Patients and methods
Study participants
Two hundred and four unrelated European Rolandic cases (182 RE, 22 ARE) and 728 population control subjects were included [6]. Children with (typical) RE suffer from perisylvian oromotor seizures frequently starting during sleep. In adolescence, the epilepsy resolves spontaneously, frequently without any intellectual sequels. ARE share the essential electroencephalography feature with RE but show a different seizure symptomatology by their own or in addition to rolandic seizures. Seizures, like in RE, resolve spontaneously, but cognitive outcome is guarded in ARE. In detail, these epilepsies are: atypical benign partial epilepsy of childhood, with atonic seizures and atypical absences in addition to rolandic seizures; Landau–Kleffner syndrome, with loss of speech and cognitive decline; and epilepsia-aphasia syndrome with seizures and language dysfunction [1, 6]. Written informed consent was obtained from participating subjects and, if appropriate, from both patients and adolescents.
Data generation and processing
Exome sequencing of all individuals was performed with the Illumina HiSeq 2000 using the EZ Human Exome Library Kit (NimbleGen, Madison, WI). Sequencing adapters were trimmed and samples with <30× mean depth or <70% total exome coverage at 20× mean depth of coverage were excluded from further analysis. Variant calling was performed in targeted exonic intervals with 100 bp padding using the GATK best practices pipeline [7] against the GRCh37 human reference genome followed by multi-allelic variant decomposition and left normalization. Samples were excluded from further analysis if they (i) were not ethnically matched, (ii) were related, (iii) showed discrepancy with reported sex, (iv) had an excess heterozygosity >3 SD in any of the quality metrics (NALT, NMIN, NHET, NVAR, RATE and SINGLETON statistics as calculated by PLINKseq i-stats parameter [8]. The genotypes of variants with read depth <10 or genotype quality <20 were set to missing. Variants were excluded if they (i) failed variant quality score recalibration (VQSR) or GATK recommended hard filter, (ii) showed missingness >3%, (iii) were present in repeat regions or (iv) had an average read depth <10 in either cases or controls. The ExAC variants were restricted to the exonic intervals used for variant calling in this study, not present in the repeat regions and passed the VQSR threshold.
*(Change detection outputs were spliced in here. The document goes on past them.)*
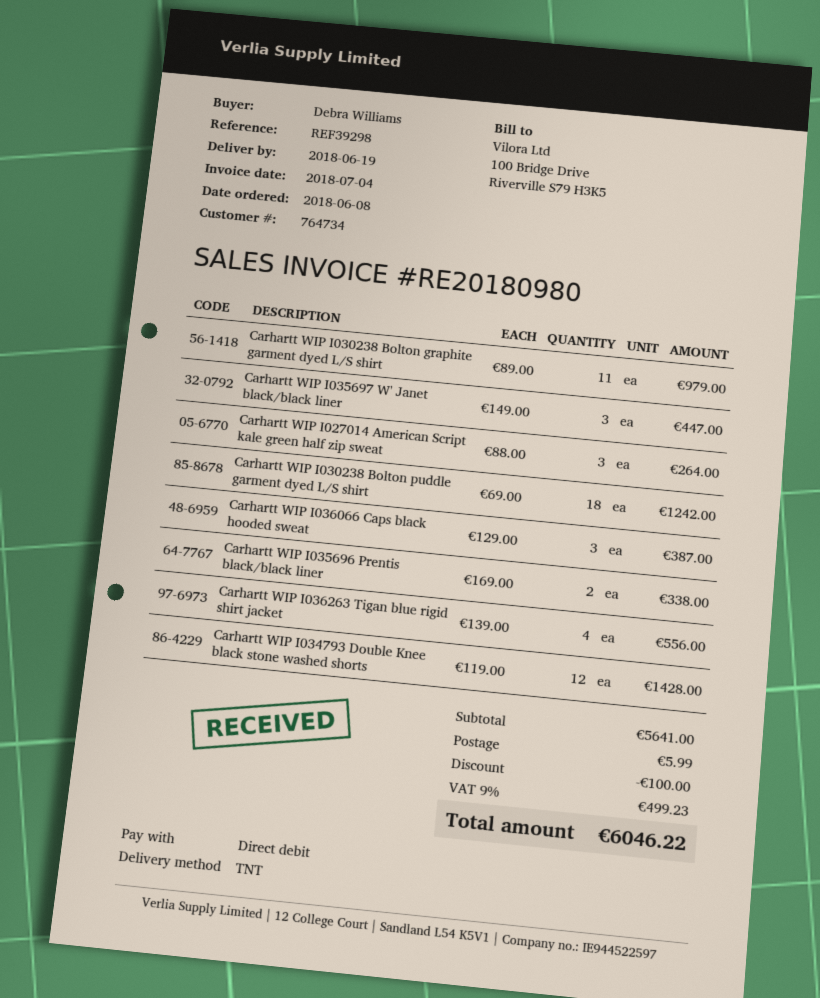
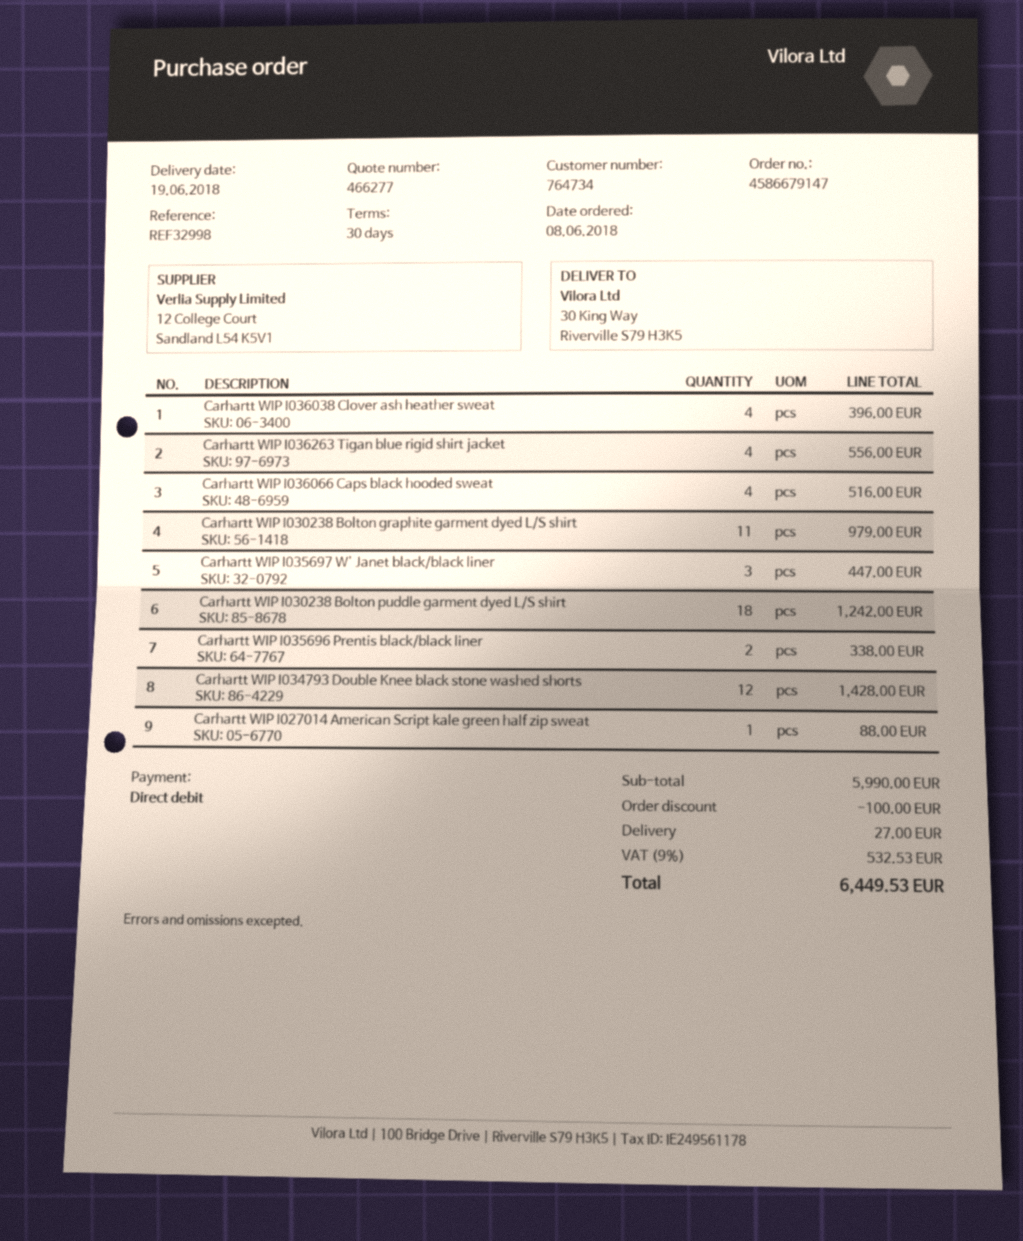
reference: REF39298 -> REF32998
Carhartt WIP I027014 American Script kale green half zip sweat: 3 for 264.00 -> 1 for 88.00
Carhartt WIP I036066 Caps black hooded sweat: 3 for 387.00 -> 4 for 516.00
Carhartt WIP I036038 Clover ash heather sweat: none -> 4 for 396.00
subtotal: 5641.00 -> 5990.00
shipping: 5.99 -> 27.00
tax: 9% = 499.23 -> 9% = 532.53
total: 6046.22 -> 6449.53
Variant annotation and filtering
Variants were annotated using ANNOVAR [9] version 2015 Mar 22 with RefSeq and Ensembl, Combined Annotation Dependent Depletion (CADD) scores [10], allele frequencies and dbNSFP (v3.0) annotations. The samples used in this study are of Non-Finnish European (NFE) ancestry, hence to investigate rare variants, we selected variants having a minor allele frequency <0.005 in the European populations of the 1000 genomes, Exome Variant Server and the NFE data from ExAC. We generated three classes of variants for further analyses: (1) deleterious variants (CADD15), which were defined as missense variants with a CADD Phred score >15 as it is the median value across all missense and canonical splice site variants [10], (2) loss-of-function (LOF) variants comprising all rare indels, stop gain, stop loss and splice site variants (2 nt plus/minus the exon boundary), (3) CADD15+LOF variants as the union of the above two datasets, and (4) rare synonymous variants.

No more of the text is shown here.